### The input
-------
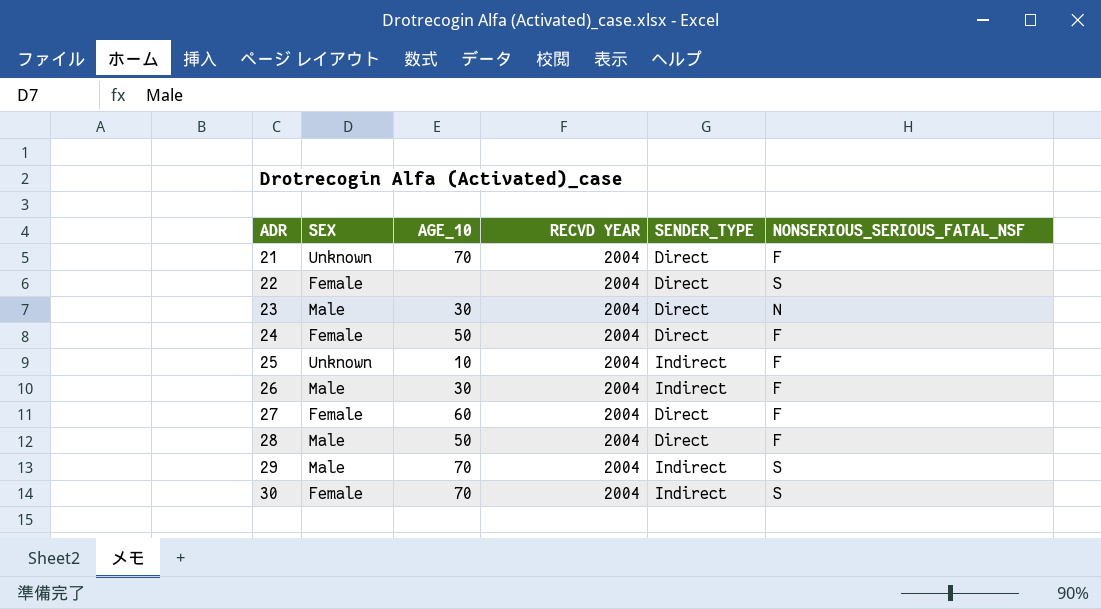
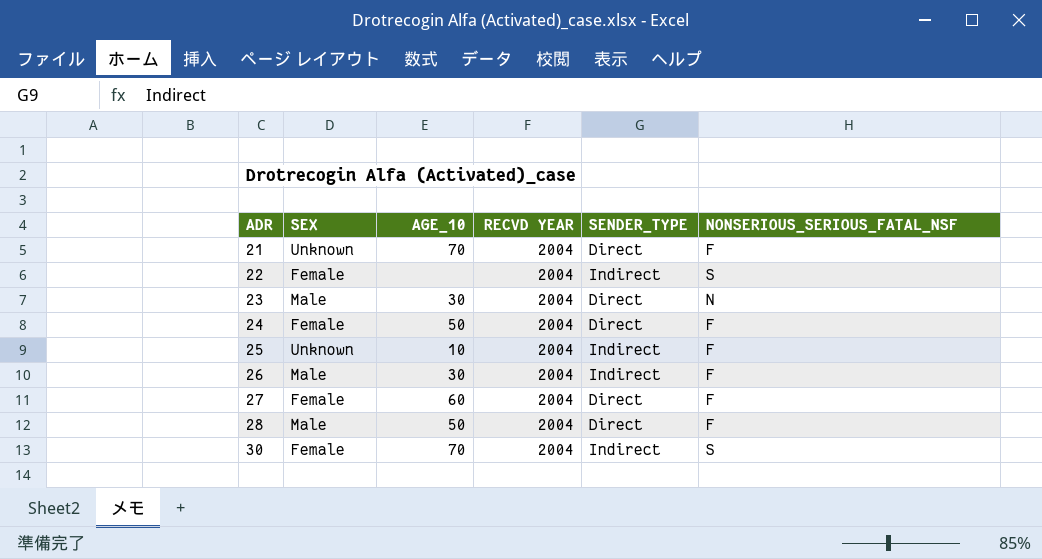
row 29: Male | 70 | 2004 | Indirect | S -> none
22 | SENDER_TYPE: Direct -> Indirect

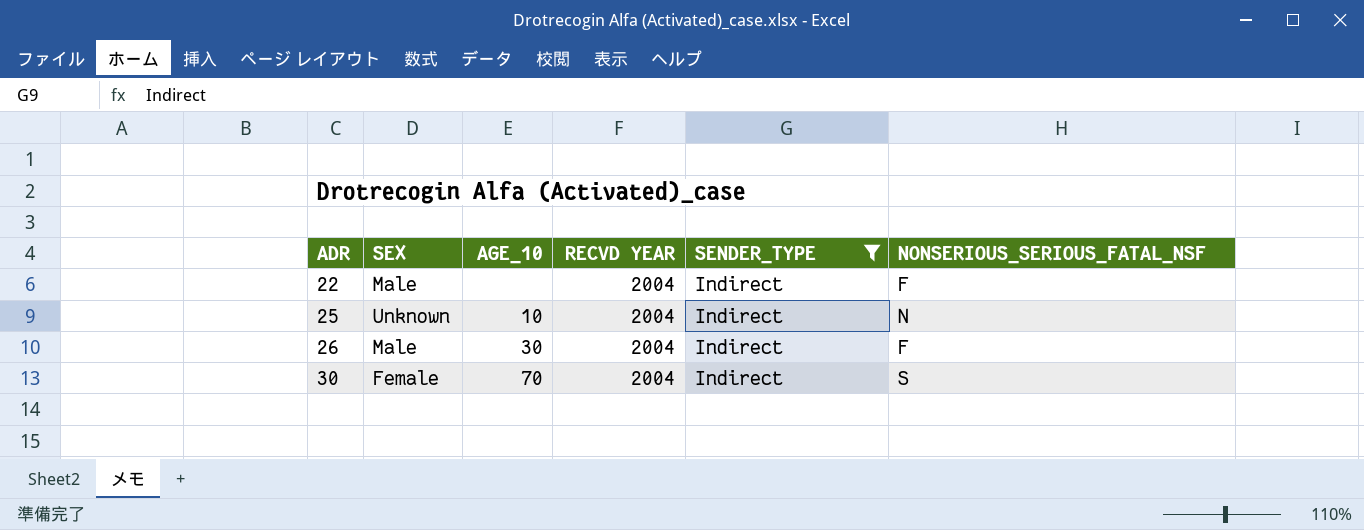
filter: none -> SENDER_TYPE = Indirect
22 | SEX: Female -> Male
22 | NONSERIOUS_SERIOUS_FATAL_NSF: S -> F
25 | NONSERIOUS_SERIOUS_FATAL_NSF: F -> N

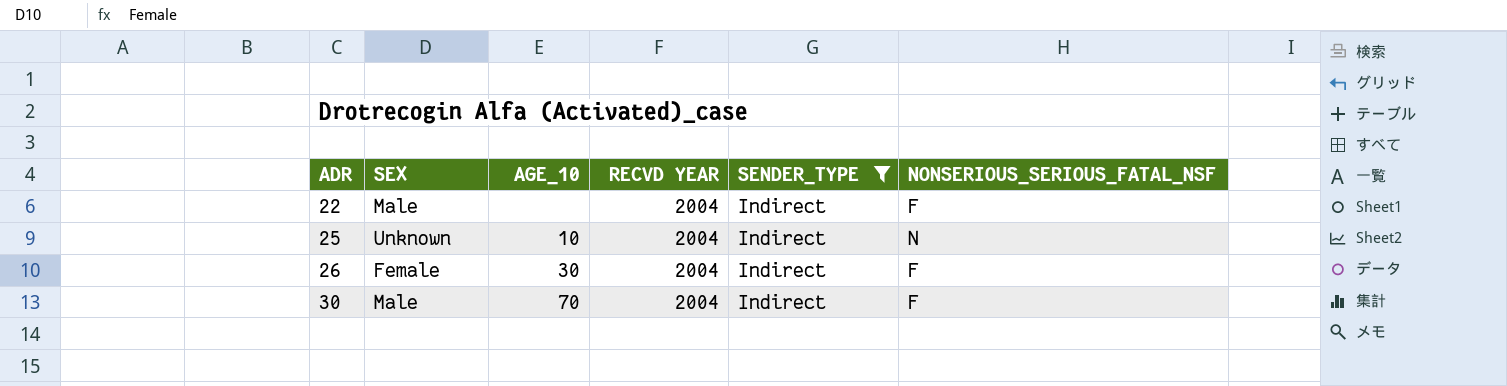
26 | SEX: Male -> Female
30 | SEX: Female -> Male
30 | NONSERIOUS_SERIOUS_FATAL_NSF: S -> F

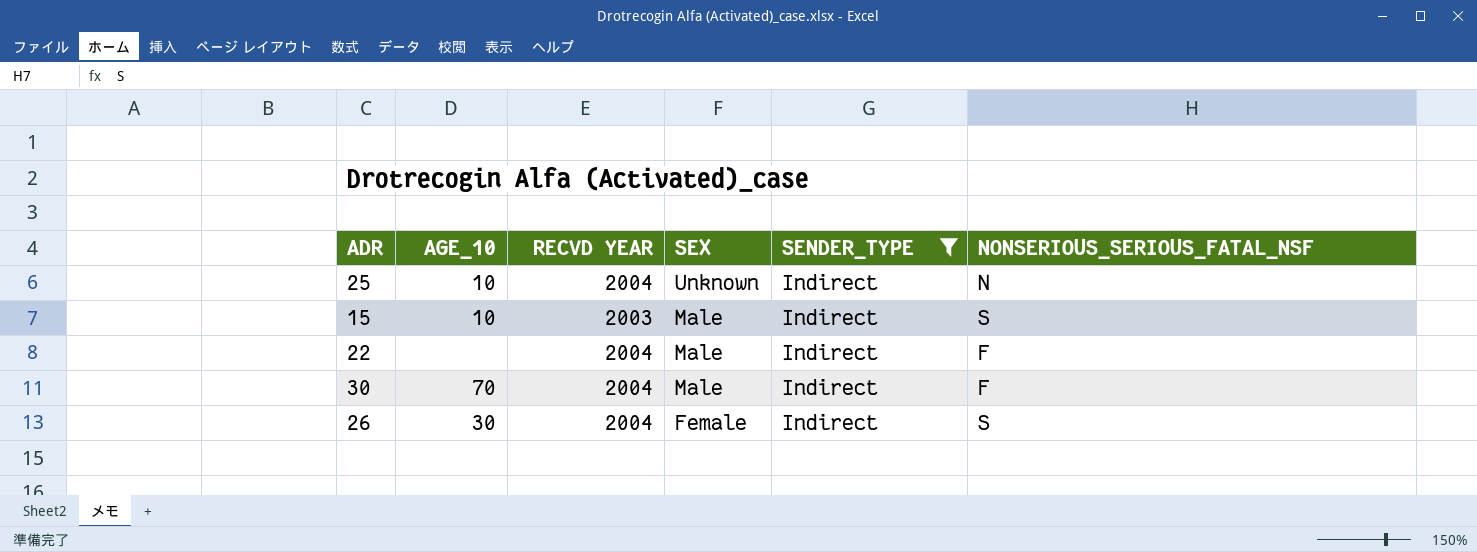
row order: ADR ascending -> SEX descending
column SEX | position: 2 -> 4
row 15: none -> 10 | 2003 | Male | Indirect | S
26 | NONSERIOUS_SERIOUS_FATAL_NSF: F -> S

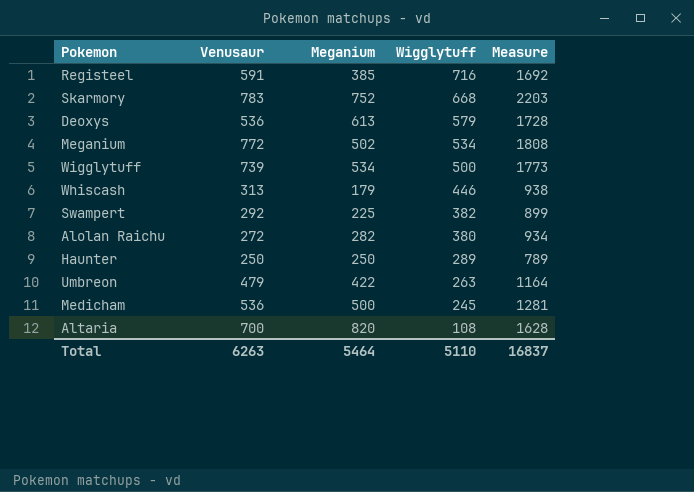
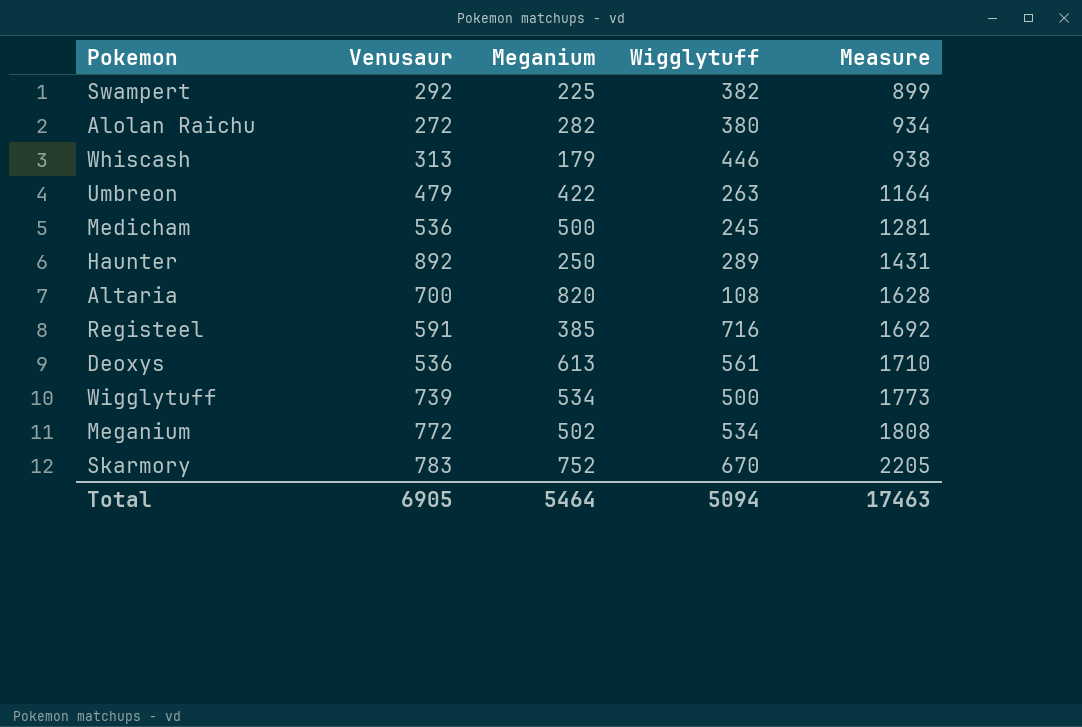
row order: Wigglytuff descending -> Measure ascending
Haunter | Venusaur: 250 -> 892
Haunter | Measure: 789 -> 1431
Deoxys | Wigglytuff: 579 -> 561
Deoxys | Measure: 1728 -> 1710
Skarmory | Wigglytuff: 668 -> 670
Skarmory | Measure: 2203 -> 2205
Total | Venusaur: 6263 -> 6905
Total | Wigglytuff: 5110 -> 5094
Total | Measure: 16837 -> 17463

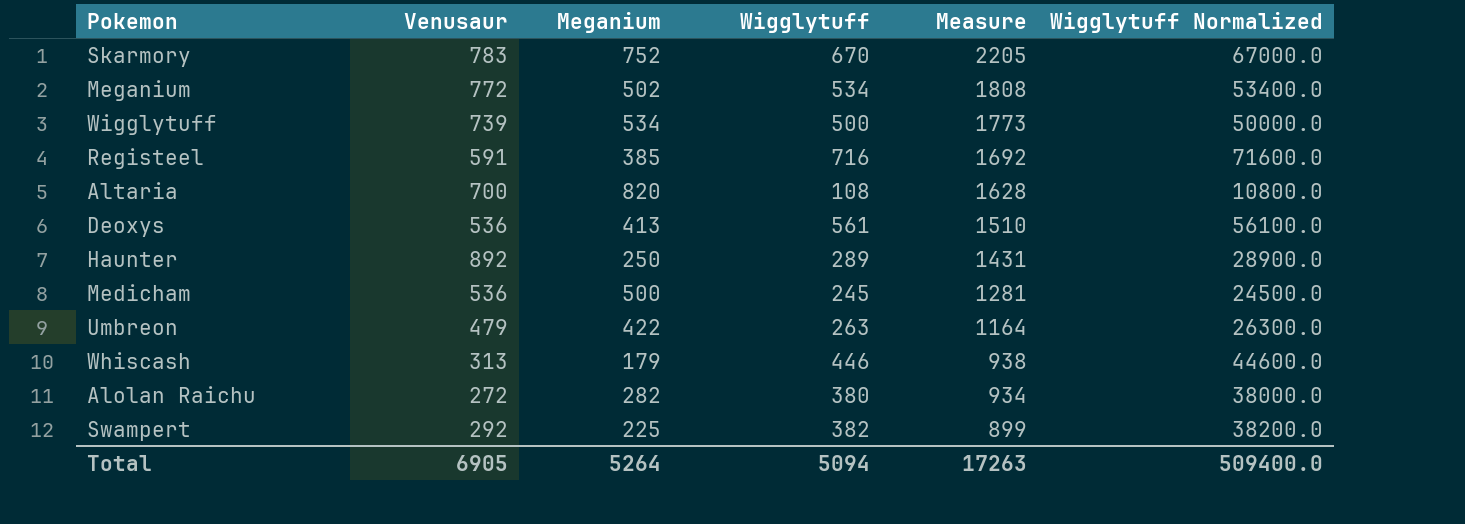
row order: Measure ascending -> Measure descending
column Wigglytuff Normalized | formula: none -> [Wigglytuff] * 100
Deoxys | Meganium: 613 -> 413
Deoxys | Measure: 1710 -> 1510
Total | Meganium: 5464 -> 5264
Total | Measure: 17463 -> 17263

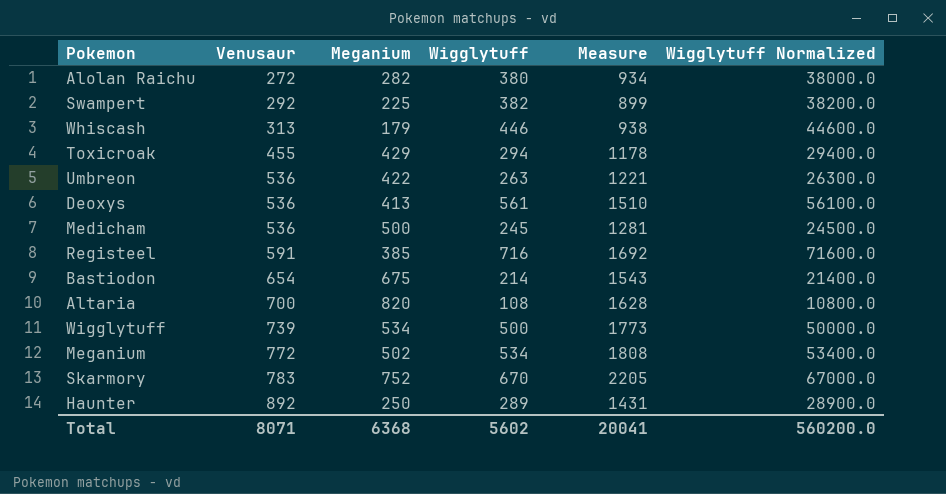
row order: Measure descending -> Venusaur ascending
row Toxicroak: none -> 455 | 429 | 294 | 1178 | 29400.0
Umbreon | Venusaur: 479 -> 536
Umbreon | Measure: 1164 -> 1221
row Bastiodon: none -> 654 | 675 | 214 | 1543 | 21400.0
Total | Venusaur: 6905 -> 8071
Total | Meganium: 5264 -> 6368
Total | Wigglytuff: 5094 -> 5602
Total | Measure: 17263 -> 20041
Total | Wigglytuff Normalized: 509400.0 -> 560200.0

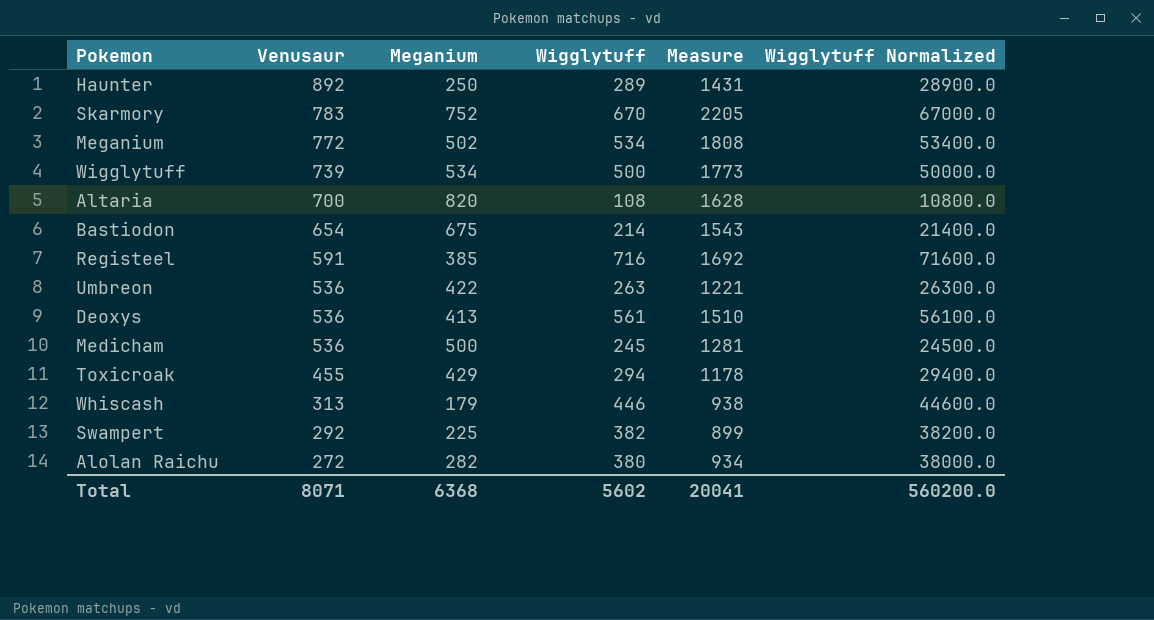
row order: Venusaur ascending -> Venusaur descending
-------
The answer consists of every line above in which the word "none" occurs.

row 29: Male | 70 | 2004 | Indirect | S -> none
filter: none -> SENDER_TYPE = Indirect
row 15: none -> 10 | 2003 | Male | Indirect | S
column Wigglytuff Normalized | formula: none -> [Wigglytuff] * 100
row Toxicroak: none -> 455 | 429 | 294 | 1178 | 29400.0
row Bastiodon: none -> 654 | 675 | 214 | 1543 | 21400.0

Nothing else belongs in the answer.